▸ TASK DESCRIPTION
Every line below that has "비유동자산" in it should be copied.

╭──

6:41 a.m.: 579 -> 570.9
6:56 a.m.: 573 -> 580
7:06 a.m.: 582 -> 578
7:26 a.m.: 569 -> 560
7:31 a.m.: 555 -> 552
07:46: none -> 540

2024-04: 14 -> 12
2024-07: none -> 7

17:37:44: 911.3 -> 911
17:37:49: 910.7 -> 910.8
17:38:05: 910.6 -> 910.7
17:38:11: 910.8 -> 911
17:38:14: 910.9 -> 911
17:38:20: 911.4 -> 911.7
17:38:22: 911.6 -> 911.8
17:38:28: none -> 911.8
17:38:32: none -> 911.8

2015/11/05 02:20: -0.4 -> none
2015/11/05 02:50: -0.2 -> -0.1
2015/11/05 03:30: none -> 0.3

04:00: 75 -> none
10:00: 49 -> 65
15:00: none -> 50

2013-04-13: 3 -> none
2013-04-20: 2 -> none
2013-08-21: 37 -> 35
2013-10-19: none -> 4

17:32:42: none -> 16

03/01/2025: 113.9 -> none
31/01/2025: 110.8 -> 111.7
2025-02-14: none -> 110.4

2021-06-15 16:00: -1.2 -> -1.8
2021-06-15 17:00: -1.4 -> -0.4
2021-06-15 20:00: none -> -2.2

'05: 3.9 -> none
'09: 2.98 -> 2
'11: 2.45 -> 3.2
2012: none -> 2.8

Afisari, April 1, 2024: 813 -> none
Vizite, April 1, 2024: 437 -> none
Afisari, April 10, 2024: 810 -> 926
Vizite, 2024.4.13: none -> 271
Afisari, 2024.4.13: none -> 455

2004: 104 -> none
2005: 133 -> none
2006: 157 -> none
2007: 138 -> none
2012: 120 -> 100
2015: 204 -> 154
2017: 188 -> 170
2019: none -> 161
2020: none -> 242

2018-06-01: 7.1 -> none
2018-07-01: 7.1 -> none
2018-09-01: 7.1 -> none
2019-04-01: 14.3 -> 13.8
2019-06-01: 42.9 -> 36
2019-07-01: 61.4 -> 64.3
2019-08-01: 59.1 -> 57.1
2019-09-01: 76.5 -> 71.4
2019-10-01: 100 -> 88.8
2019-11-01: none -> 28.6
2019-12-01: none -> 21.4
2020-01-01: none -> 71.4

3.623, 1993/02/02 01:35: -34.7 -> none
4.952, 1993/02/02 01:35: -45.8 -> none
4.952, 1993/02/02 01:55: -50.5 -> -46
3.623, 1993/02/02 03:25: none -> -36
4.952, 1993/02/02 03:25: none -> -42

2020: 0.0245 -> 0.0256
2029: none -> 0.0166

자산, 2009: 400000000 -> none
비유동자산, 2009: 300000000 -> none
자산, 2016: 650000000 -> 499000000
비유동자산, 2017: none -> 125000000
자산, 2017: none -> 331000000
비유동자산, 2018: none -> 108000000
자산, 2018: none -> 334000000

╰──

▸ SOLUTION FOR THIS TASK
비유동자산, 2009: 300000000 -> none
비유동자산, 2017: none -> 125000000
비유동자산, 2018: none -> 108000000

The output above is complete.